=== Your goal ===
Exact wording is required: transcribe all the entries and leave the images out.

╭──

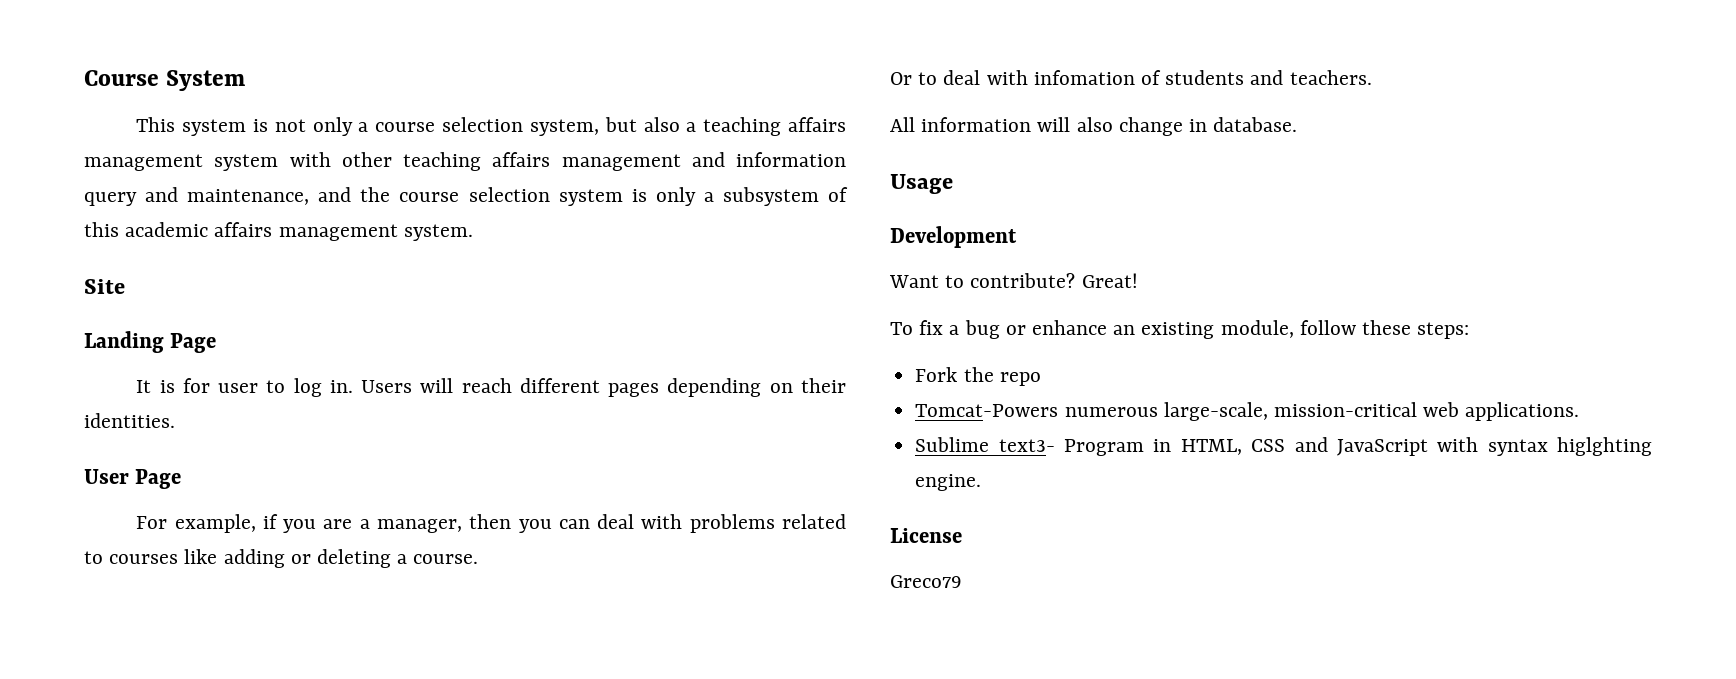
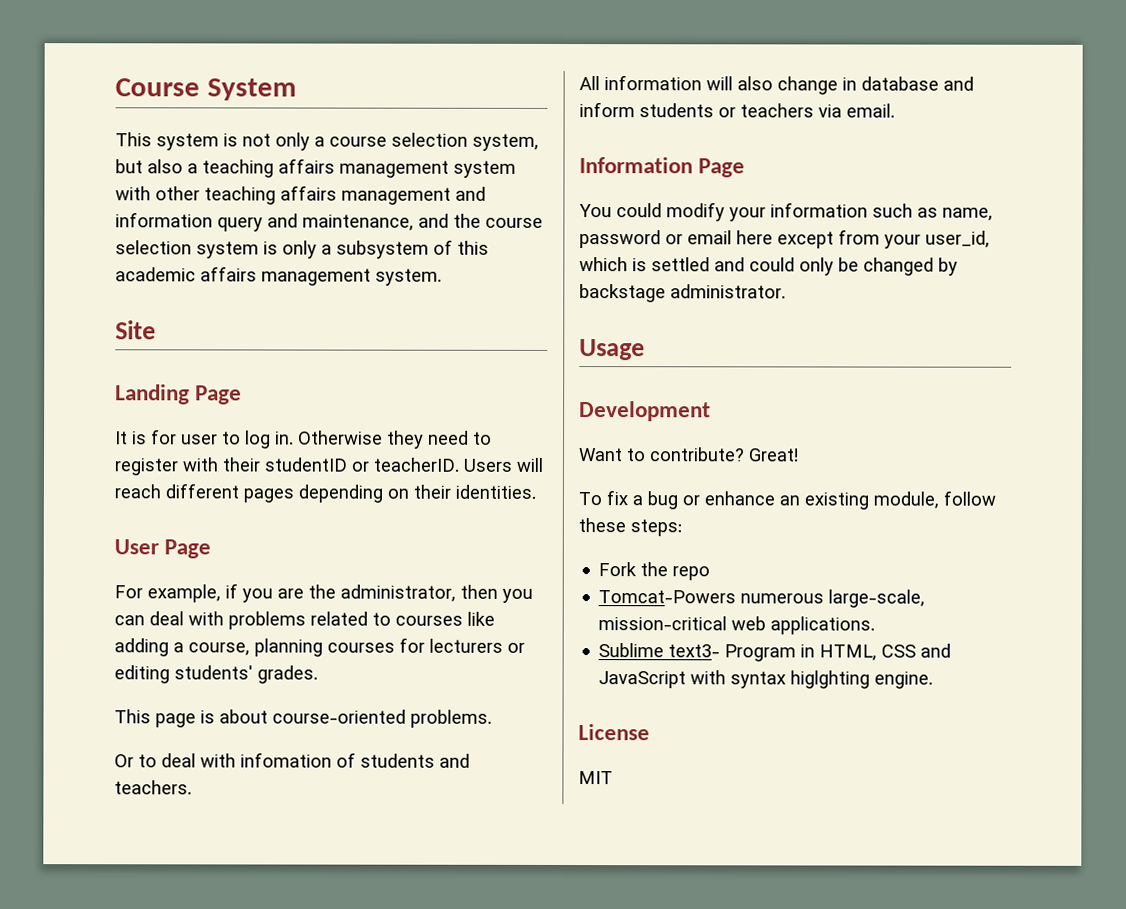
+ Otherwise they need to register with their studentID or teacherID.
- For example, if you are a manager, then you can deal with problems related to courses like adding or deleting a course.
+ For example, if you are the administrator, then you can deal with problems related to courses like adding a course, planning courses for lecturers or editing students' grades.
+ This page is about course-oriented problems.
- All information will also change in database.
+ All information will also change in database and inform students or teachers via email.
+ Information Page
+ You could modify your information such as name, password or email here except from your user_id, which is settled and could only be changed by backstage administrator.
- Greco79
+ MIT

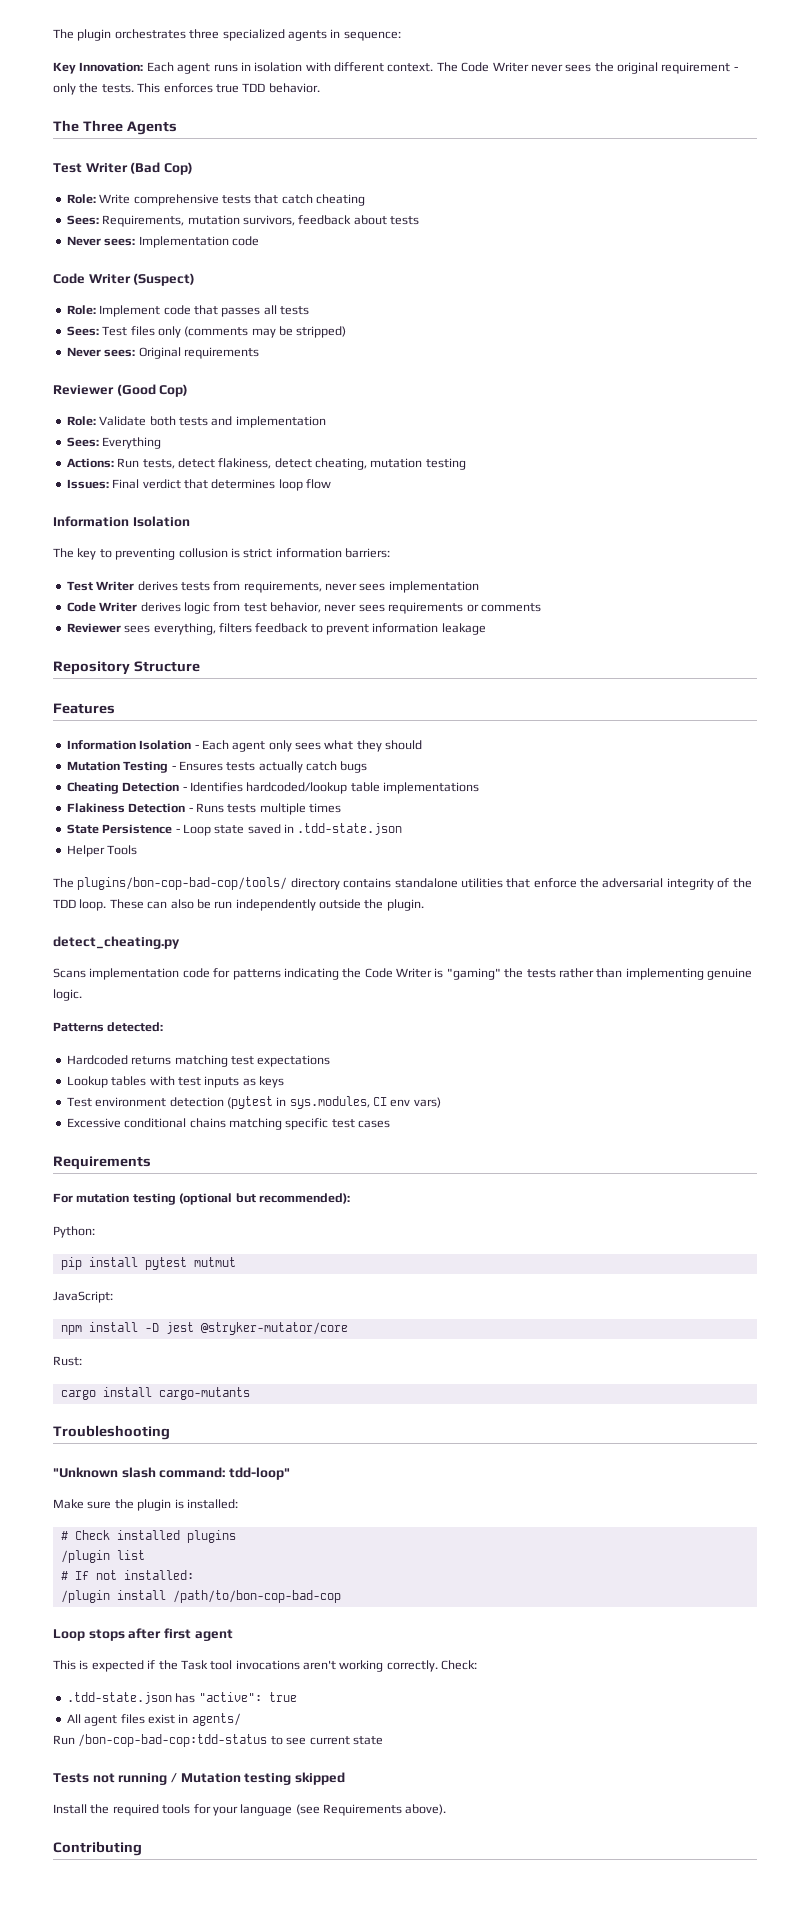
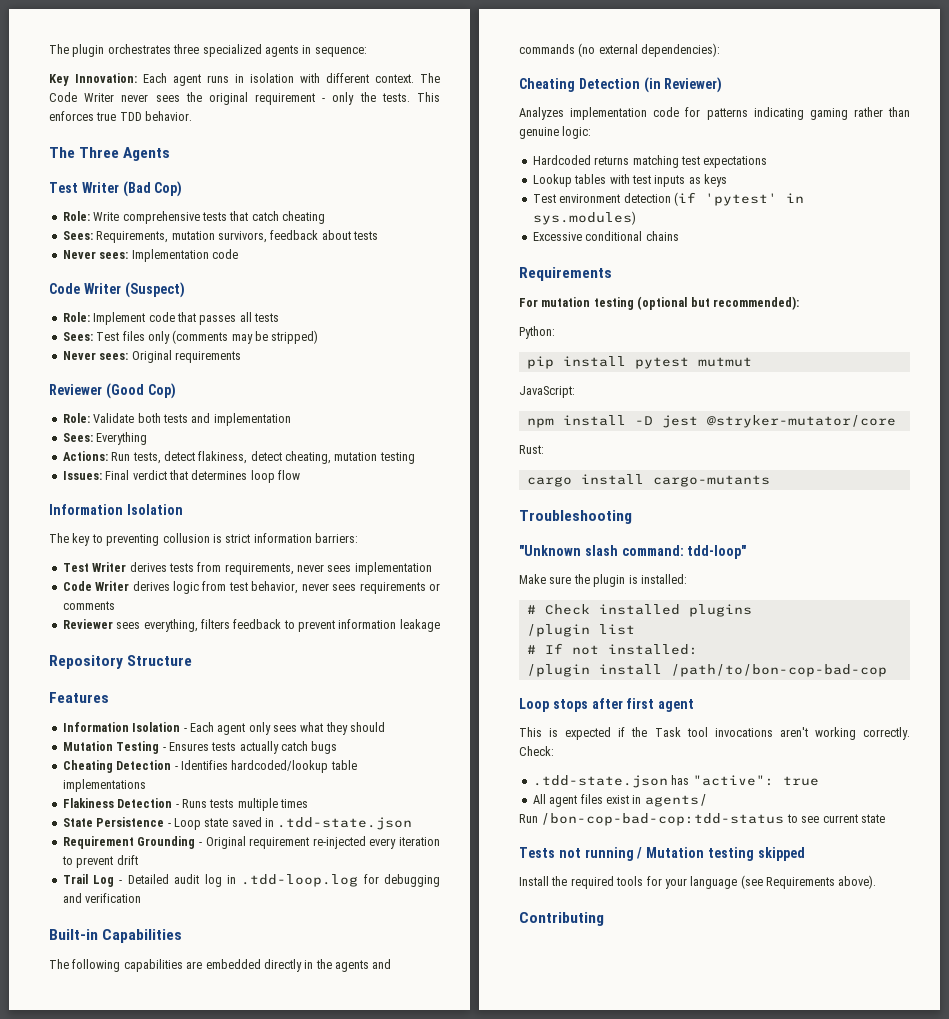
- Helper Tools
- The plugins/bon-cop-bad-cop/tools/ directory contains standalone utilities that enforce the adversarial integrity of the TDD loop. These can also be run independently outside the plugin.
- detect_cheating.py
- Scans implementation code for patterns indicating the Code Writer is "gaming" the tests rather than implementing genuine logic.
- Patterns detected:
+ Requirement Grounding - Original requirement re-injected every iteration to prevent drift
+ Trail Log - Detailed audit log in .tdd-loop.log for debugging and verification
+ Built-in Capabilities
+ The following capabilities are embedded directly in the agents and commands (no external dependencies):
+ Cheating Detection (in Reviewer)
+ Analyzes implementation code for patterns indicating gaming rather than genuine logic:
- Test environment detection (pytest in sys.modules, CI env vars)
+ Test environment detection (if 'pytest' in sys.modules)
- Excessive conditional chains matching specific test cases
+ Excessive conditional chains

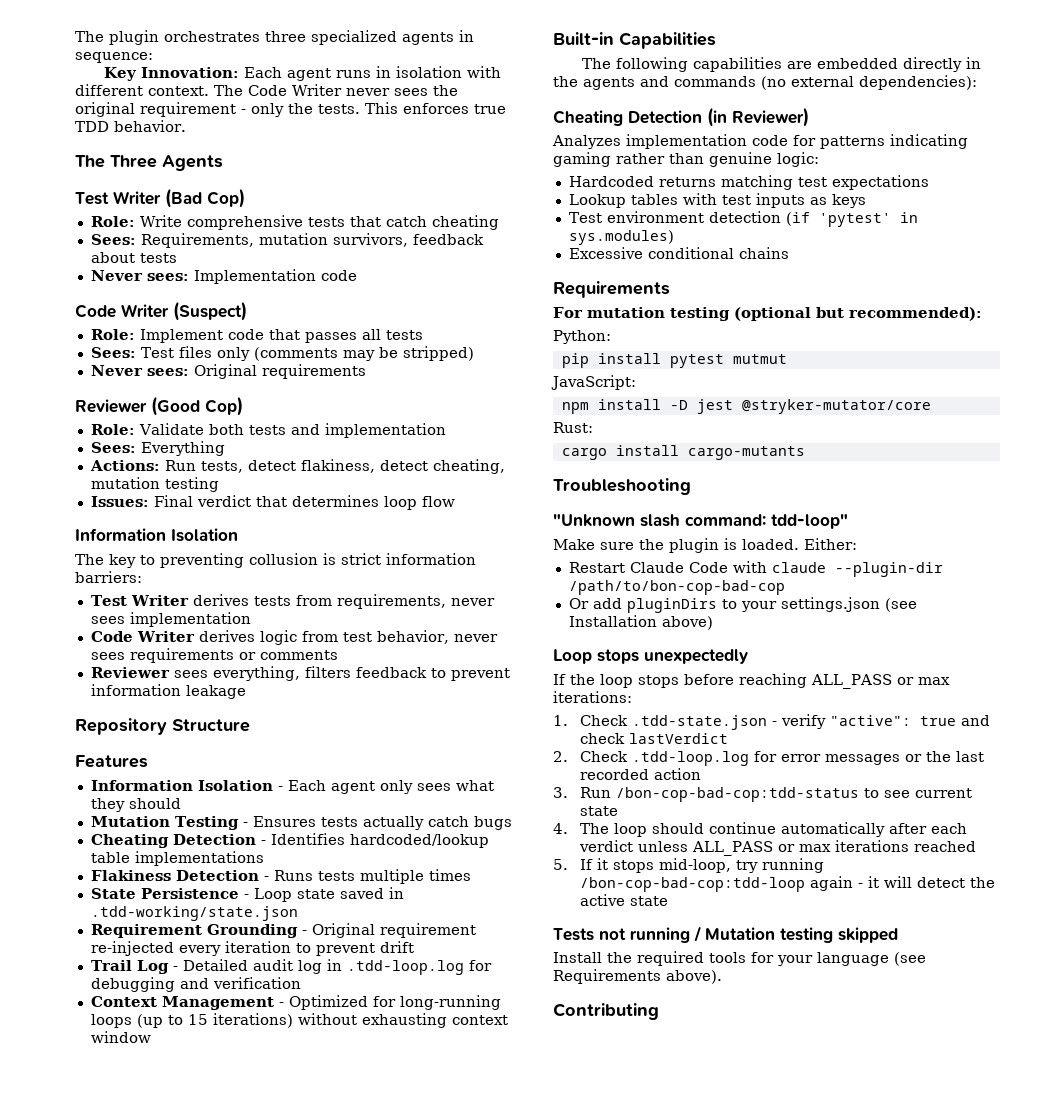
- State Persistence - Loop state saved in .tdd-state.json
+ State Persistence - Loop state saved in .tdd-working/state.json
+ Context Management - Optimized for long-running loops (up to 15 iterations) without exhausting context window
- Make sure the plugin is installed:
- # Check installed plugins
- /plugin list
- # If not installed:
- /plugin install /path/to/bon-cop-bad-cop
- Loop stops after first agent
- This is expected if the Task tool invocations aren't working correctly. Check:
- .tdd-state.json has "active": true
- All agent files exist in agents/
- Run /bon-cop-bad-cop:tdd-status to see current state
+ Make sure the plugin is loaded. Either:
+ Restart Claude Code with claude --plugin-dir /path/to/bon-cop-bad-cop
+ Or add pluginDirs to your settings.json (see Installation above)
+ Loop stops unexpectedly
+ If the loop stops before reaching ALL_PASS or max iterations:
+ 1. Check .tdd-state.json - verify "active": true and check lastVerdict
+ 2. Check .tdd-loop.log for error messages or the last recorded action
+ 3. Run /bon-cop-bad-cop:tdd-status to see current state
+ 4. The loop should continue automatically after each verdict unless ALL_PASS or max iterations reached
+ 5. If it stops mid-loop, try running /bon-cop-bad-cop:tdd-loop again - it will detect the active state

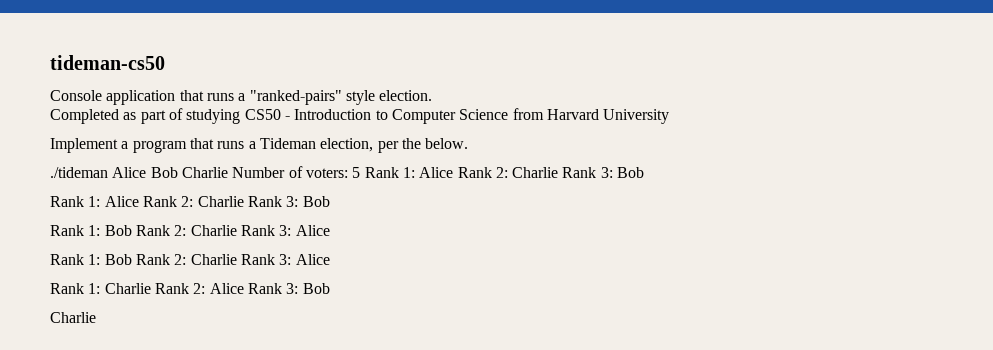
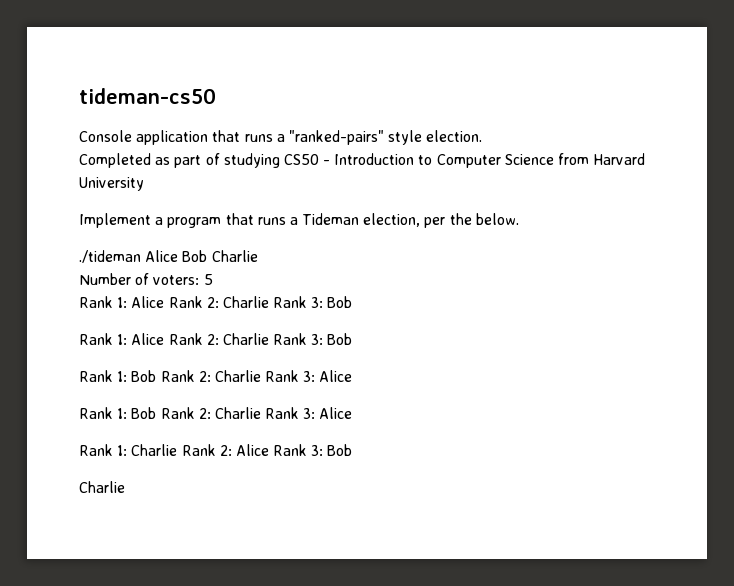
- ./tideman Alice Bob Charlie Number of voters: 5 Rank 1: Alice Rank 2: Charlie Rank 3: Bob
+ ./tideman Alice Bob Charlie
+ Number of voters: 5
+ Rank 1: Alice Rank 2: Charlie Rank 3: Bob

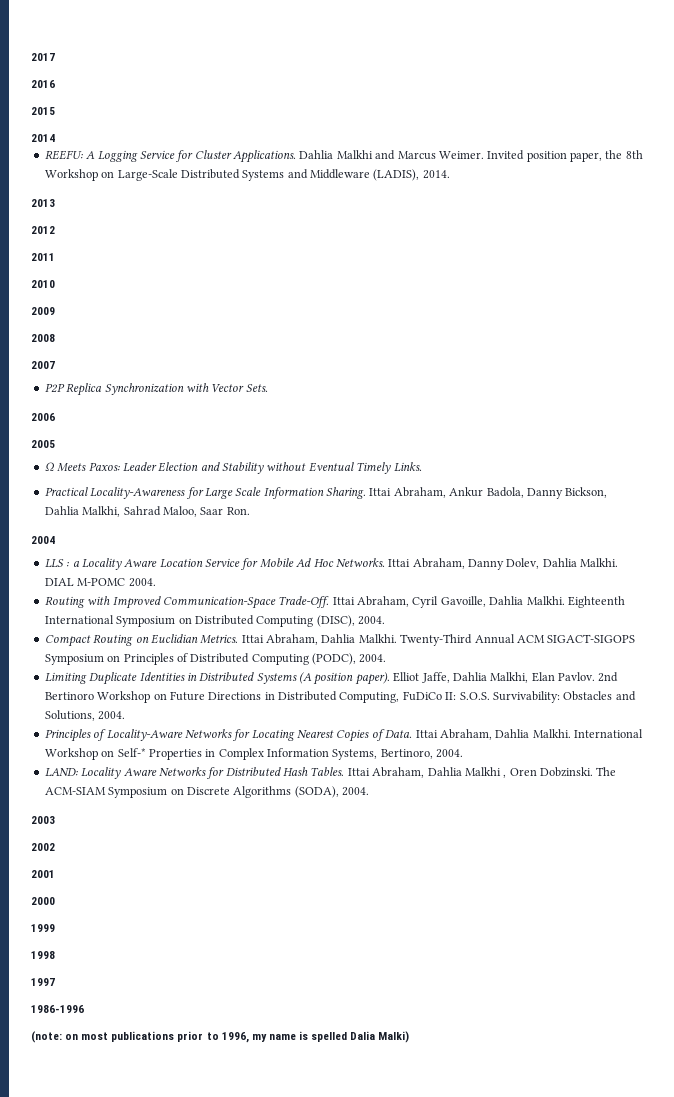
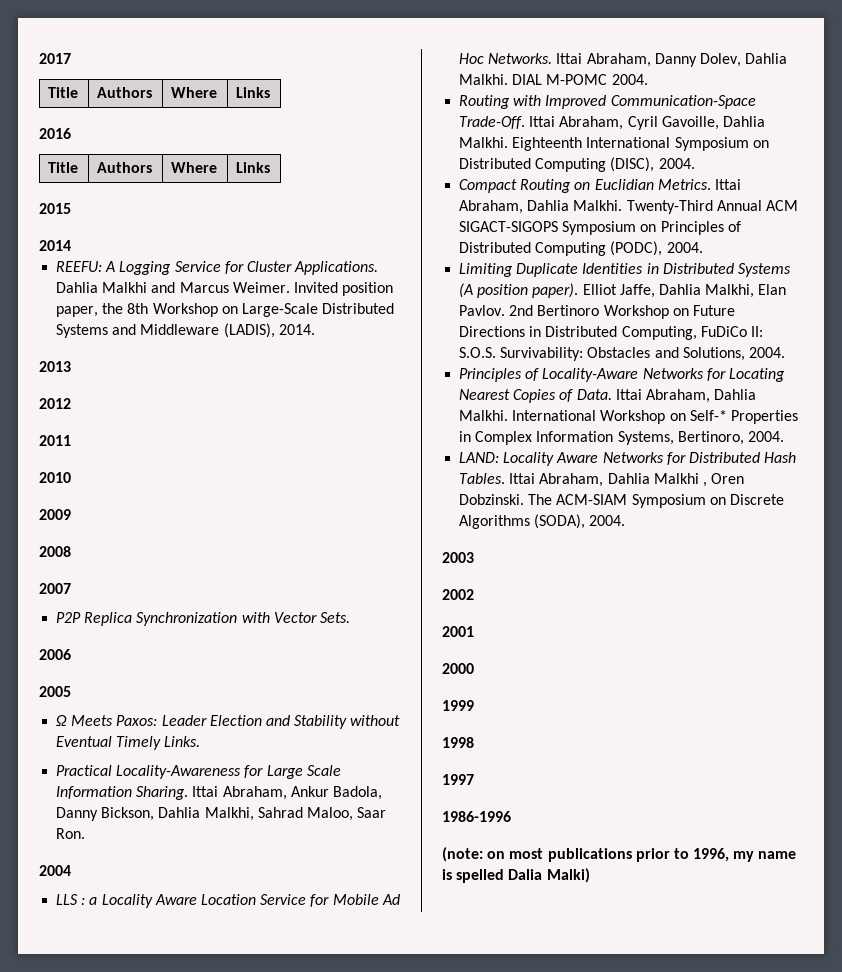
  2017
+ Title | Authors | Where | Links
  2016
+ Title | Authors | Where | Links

╰──

=== Reply to the task ===
+ Otherwise they need to register with their studentID or teacherID.
- For example, if you are a manager, then you can deal with problems related to courses like adding or deleting a course.
+ For example, if you are the administrator, then you can deal with problems related to courses like adding a course, planning courses for lecturers or editing students' grades.
+ This page is about course-oriented problems.
- All information will also change in database.
+ All information will also change in database and inform students or teachers via email.
+ Information Page
+ You could modify your information such as name, password or email here except from your user_id, which is settled and could only be changed by backstage administrator.
- Greco79
+ MIT

- Helper Tools
- The plugins/bon-cop-bad-cop/tools/ directory contains standalone utilities that enforce the adversarial integrity of the TDD loop. These can also be run independently outside the plugin.
- detect_cheating.py
- Scans implementation code for patterns indicating the Code Writer is "gaming" the tests rather than implementing genuine logic.
- Patterns detected:
+ Requirement Grounding - Original requirement re-injected every iteration to prevent drift
+ Trail Log - Detailed audit log in .tdd-loop.log for debugging and verification
+ Built-in Capabilities
+ The following capabilities are embedded directly in the agents and commands (no external dependencies):
+ Cheating Detection (in Reviewer)
+ Analyzes implementation code for patterns indicating gaming rather than genuine logic:
- Test environment detection (pytest in sys.modules, CI env vars)
+ Test environment detection (if 'pytest' in sys.modules)
- Excessive conditional chains matching specific test cases
+ Excessive conditional chains

- State Persistence - Loop state saved in .tdd-state.json
+ State Persistence - Loop state saved in .tdd-working/state.json
+ Context Management - Optimized for long-running loops (up to 15 iterations) without exhausting context window
- Make sure the plugin is installed:
- # Check installed plugins
- /plugin list
- # If not installed:
- /plugin install /path/to/bon-cop-bad-cop
- Loop stops after first agent
- This is expected if the Task tool invocations aren't working correctly. Check:
- .tdd-state.json has "active": true
- All agent files exist in agents/
- Run /bon-cop-bad-cop:tdd-status to see current state
+ Make sure the plugin is loaded. Either:
+ Restart Claude Code with claude --plugin-dir /path/to/bon-cop-bad-cop
+ Or add pluginDirs to your settings.json (see Installation above)
+ Loop stops unexpectedly
+ If the loop stops before reaching ALL_PASS or max iterations:
+ 1. Check .tdd-state.json - verify "active": true and check lastVerdict
+ 2. Check .tdd-loop.log for error messages or the last recorded action
+ 3. Run /bon-cop-bad-cop:tdd-status to see current state
+ 4. The loop should continue automatically after each verdict unless ALL_PASS or max iterations reached
+ 5. If it stops mid-loop, try running /bon-cop-bad-cop:tdd-loop again - it will detect the active state

- ./tideman Alice Bob Charlie Number of voters: 5 Rank 1: Alice Rank 2: Charlie Rank 3: Bob
+ ./tideman Alice Bob Charlie
+ Number of voters: 5
+ Rank 1: Alice Rank 2: Charlie Rank 3: Bob

  2017
+ Title | Authors | Where | Links
  2016
+ Title | Authors | Where | Links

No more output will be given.